While waiting for the bay to freeze smooth, or clear from further thaws, Cap’n Smiley had some uneasy moments. He had never taken Mermaid to his sister’s and he did not like the idea. She had seen the little girl; had met him walking with Mermaid on the streets of Blue Port; had stopped to exchange a frosty word or two and then had walked on, ignoring the child completely. What could she be up to now?
He was so uneasy that he raised the question, in a guarded way, with Ho Ha. He could do this, for Ho Ha knew all about his sister, and without actually saying very much, both could say a good deal.
“My opinion she has some proposition to lay before you,” commented Ho Ha.

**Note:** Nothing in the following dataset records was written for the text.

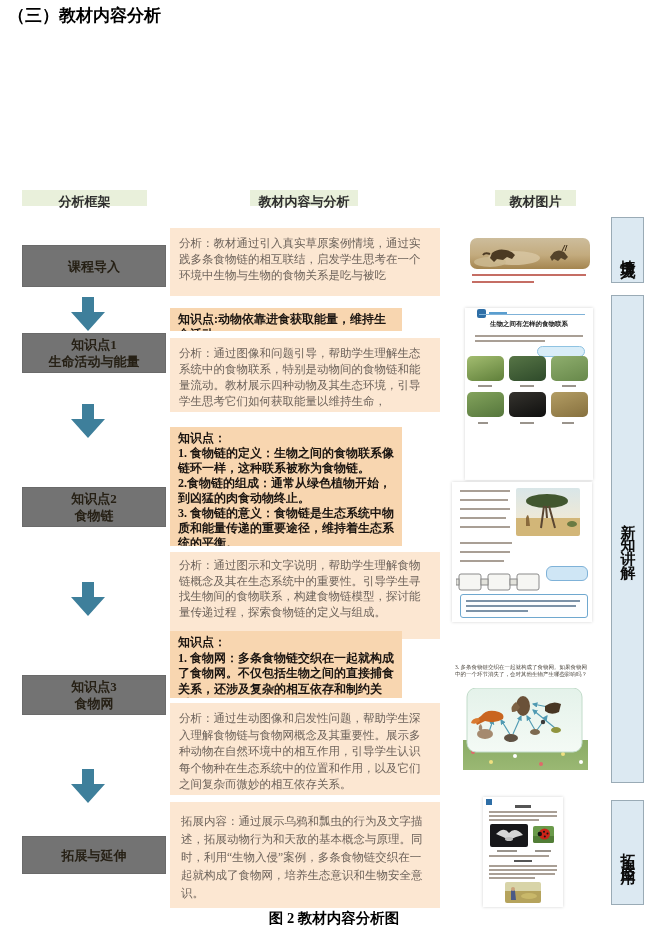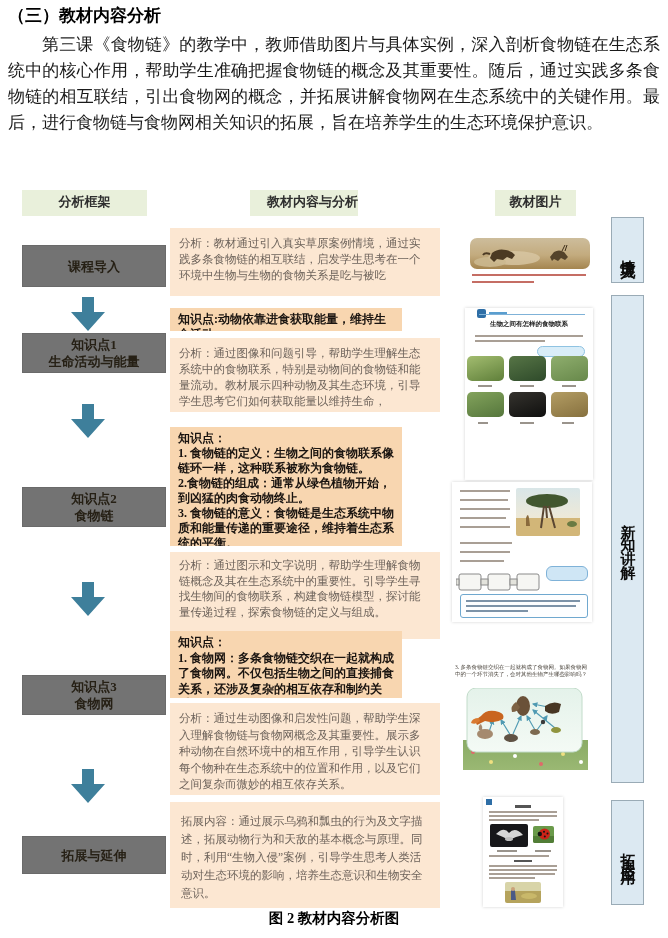--- a/index.html
+++ b/index.html
@@ -2,21 +2,21 @@
 <html><head>
 <meta charset="utf-8">
 <style>
   html,body{margin:0;padding:0;background:#fff;}
   #doc{position:relative;width:668px;height:938px;background:#fff;overflow:hidden;
        font-family:"Liberation Serif","DejaVu Serif",serif;color:#111;}
   .abs{position:absolute;}
   .doc-title{left:8px;top:4px;font-size:17px;font-weight:bold;color:#000;}
   .intro{left:8px;top:32px;width:652px;font-size:17px;line-height:26px;text-align:justify;
          text-indent:2em;color:#1a1a1a;}
-  .colhdr{height:26px;line-height:23px;text-align:center;font-weight:bold;font-size:13px;
+  .colhdr{height:16px;line-height:23px;text-align:center;font-weight:bold;font-size:13px;
           color:#2e2e2e;background:#e9f0db;}
   .fwbox{width:144px;background:#737373;border:1px solid rgba(0,0,0,0.07);box-sizing:border-box;
          display:flex;align-items:center;justify-content:center;text-align:center;
          font-weight:bold;font-size:13px;line-height:17px;color:#262015;white-space:pre-line;}
   .arrow{width:34px;height:34px;}
   .kpbox{width:232px;box-sizing:border-box;background:#f8d6b0;color:#1a1410;font-weight:bold;
          font-size:12px;line-height:15px;padding:4px 8px;white-space:pre-line;overflow:hidden;}
   .anbox{width:270px;box-sizing:border-box;background:#fce7d2;color:#6d635b;
          font-size:11.5px;line-height:16px;padding:7px 9px;overflow:hidden;}
   .stagebar{width:33px;box-sizing:border-box;background:#dce9f2;border:1px solid #9aabb6;
@@ -32,24 +32,23 @@
   .tinytext{font-size:5.5px;line-height:7px;color:#4a443c;overflow:hidden;}
   .bubble{position:absolute;background:#d9edf8;border:1px solid #8fc3e2;border-radius:6px;}
   svg{display:block;}
 </style>
 </head>
 <body>
 
 <div id="doc">
 
   <div class="abs doc-title">（三）教材内容分析</div>
-  <div class="abs intro">第三课《食物链》的教学中，教师借助图片与具体实例，深入剖析食物链在生态系统中的核心作用，帮助学生准确把握食物链的概念及其重要性。随后，通过实践多条食物链的相互联结，引出食物网的概念，并拓展讲解食物网在生态系统中的关键作用。最后，进行食物链与食物网相关知识的拓展，旨在培养学生的生态环境保护意识。</div>
 
   <div class="abs colhdr" style="left:22px;top:190px;width:125px;">分析框架</div>
-  <div class="abs colhdr" style="left:250px;top:190px;width:108px;text-align:right;">教材内容与分析</div>
+  <div class="abs colhdr" style="left:250px;top:190px;width:108px;">教材内容与分析</div>
   <div class="abs colhdr" style="left:483px;top:190px;width:81px;margin-left:12px;">教材图片</div>
 
   <div class="abs fwbox" style="left:22px;top:245px;height:42px;">课程导入</div>
   <div class="abs fwbox" style="left:22px;top:333px;height:40px;">知识点1
 生命活动与能量</div>
   <div class="abs fwbox" style="left:22px;top:487px;height:40px;">知识点2
 食物链</div>
   <div class="abs fwbox" style="left:22px;top:675px;height:40px;">知识点3
 食物网</div>
   <div class="abs fwbox" style="left:22px;top:836px;height:38px;">拓展与延伸</div>
@@ -71,21 +70,21 @@
   <div class="abs kpbox" style="left:170px;top:308px;height:23px;padding:4px 8px 0 8px;line-height:15px;">知识点:动物依靠进食获取能量，维持生命活动</div>
   <div class="abs anbox" style="left:170px;top:338px;height:74px;">分析：通过图像和问题引导，帮助学生理解生态系统中的食物联系，特别是动物间的食物链和能量流动。教材展示四种动物及其生态环境，引导学生思考它们如何获取能量以维持生命，</div>
   <div class="abs kpbox" style="left:170px;top:427px;height:119px;">知识点：
 1. 食物链的定义：生物之间的食物联系像链环一样，这种联系被称为食物链。
 2.食物链的组成：通常从绿色植物开始，到凶猛的肉食动物终止。
 3. 食物链的意义：食物链是生态系统中物质和能量传递的重要途径，维持着生态系统的平衡。</div>
   <div class="abs anbox" style="left:170px;top:552px;height:87px;line-height:15.5px;padding:6px 9px;">分析：通过图示和文字说明，帮助学生理解食物链概念及其在生态系统中的重要性。引导学生寻找生物间的食物联系，构建食物链模型，探讨能量传递过程，探索食物链的定义与组成。</div>
   <div class="abs kpbox" style="left:170px;top:631px;height:67px;line-height:15.5px;">知识点：
 1. 食物网：多条食物链交织在一起就构成了食物网。不仅包括生物之间的直接捕食关系，还涉及复杂的相互依存和制约关系。</div>
   <div class="abs anbox" style="left:170px;top:703px;height:92px;line-height:16.5px;">分析：通过生动图像和启发性问题，帮助学生深入理解食物链与食物网概念及其重要性。展示多种动物在自然环境中的相互作用，引导学生认识每个物种在生态系统中的位置和作用，以及它们之间复杂而微妙的相互依存关系。</div>
-  <div class="abs anbox" style="left:170px;top:802px;height:106px;line-height:18px;padding:10px 11px;">拓展内容：通过展示乌鸦和瓢虫的行为及文字描述，拓展动物行为和天敌的基本概念与原理。同时，利用“生物入侵”案例，引导学生思考人类活动对生态环境的影响，培养生态意识和生物安全意识。</div>
+  <div class="abs anbox" style="left:170px;top:802px;height:106px;line-height:18px;padding:10px 11px;">拓展内容：通过展示乌鸦和瓢虫的行为及文字描述，拓展动物行为和天敌的基本概念与原理。同时，利用“生物入侵”案例，多条食物链交织在一起就构成了食物网，培养生态意识和生物安全意识。</div>
 
   <div class="abs" style="left:470px;top:238px;width:120px;height:31px;border-radius:7px;overflow:hidden;">
     <svg width="120" height="31" viewBox="0 0 120 31">
       <defs>
           <linearGradient id="sav" x1="0" y1="0" x2="0" y2="1">
             <stop offset="0" stop-color="#cdbd9c"></stop>
             <stop offset=".55" stop-color="#c3ab7e"></stop>
             <stop offset="1" stop-color="#a4854f"></stop>
           </linearGradient>
         </defs>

“I don’t care to consider propositions,” replied the keeper.
Ho Ha drew his weathered cheek together with his fingers.
“It might advantage Mermaid some way,” he suggested.
The keeper made a motion indicative of distrust.
About a week elapsed before the bay froze hard. Mermaid, in many layers of wool, with a red muffler about her throat, trotted down to the bayside where her Dad put her in the scooter. Then as the odd little craft gathered way, he half reclined so as to steer with her jib and roll about handily to ballast her.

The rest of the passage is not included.